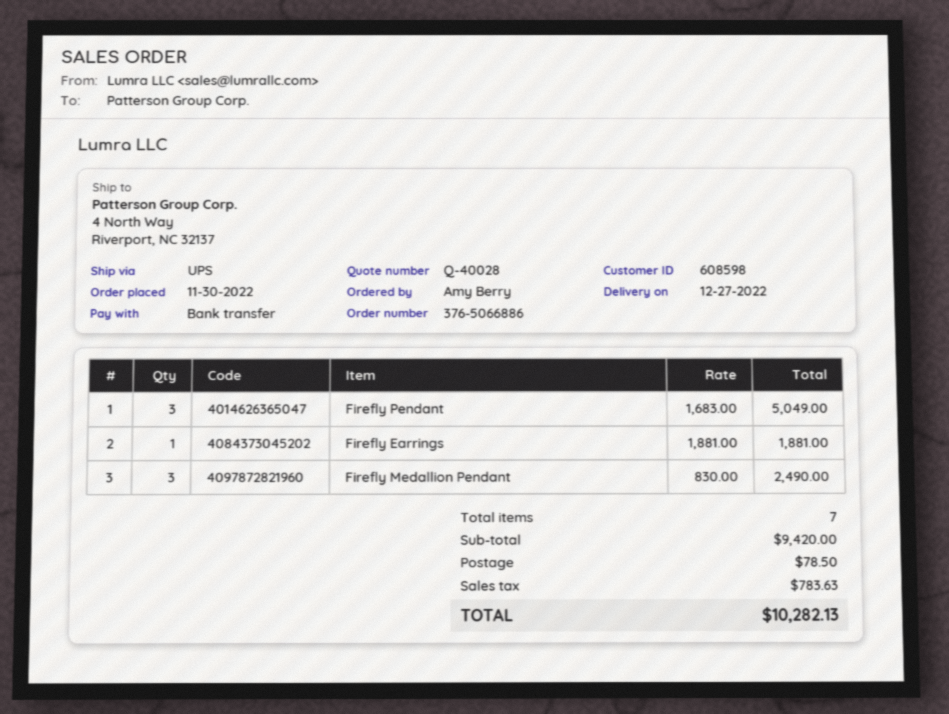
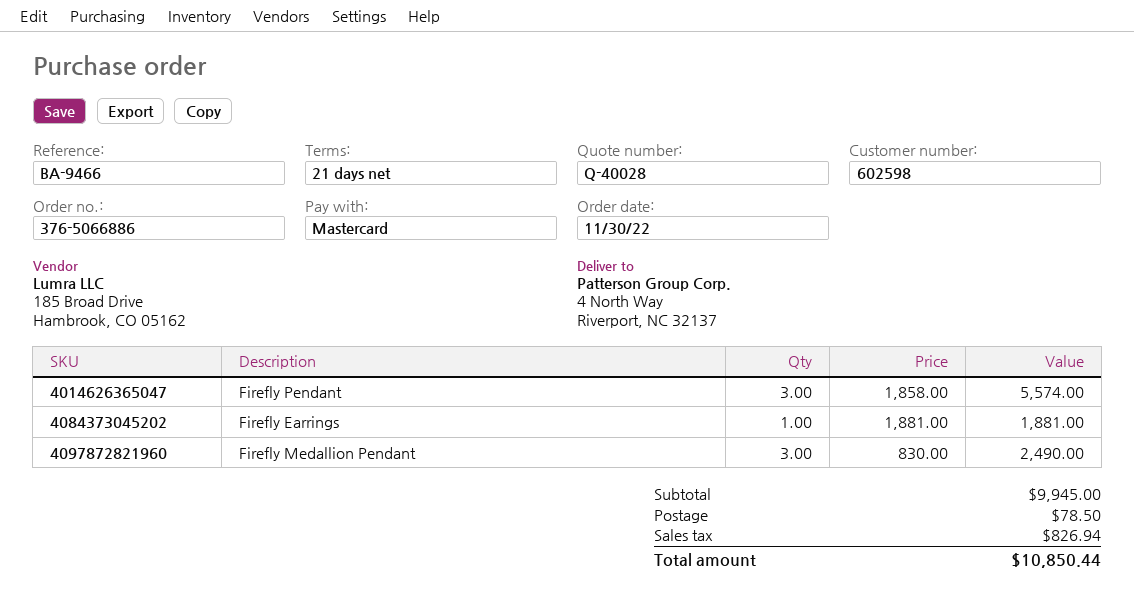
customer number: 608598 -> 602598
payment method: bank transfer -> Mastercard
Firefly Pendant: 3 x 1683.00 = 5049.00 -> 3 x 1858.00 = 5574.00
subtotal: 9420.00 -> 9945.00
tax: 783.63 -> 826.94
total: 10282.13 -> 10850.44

ACTIVITY: All lines from the one with "payment method: bank transfer -> Mastercard" onward to the end of the records above should be repeated exactly, and only those lines.

ANSWER BOX:
payment method: bank transfer -> Mastercard
Firefly Pendant: 3 x 1683.00 = 5049.00 -> 3 x 1858.00 = 5574.00
subtotal: 9420.00 -> 9945.00
tax: 783.63 -> 826.94
total: 10282.13 -> 10850.44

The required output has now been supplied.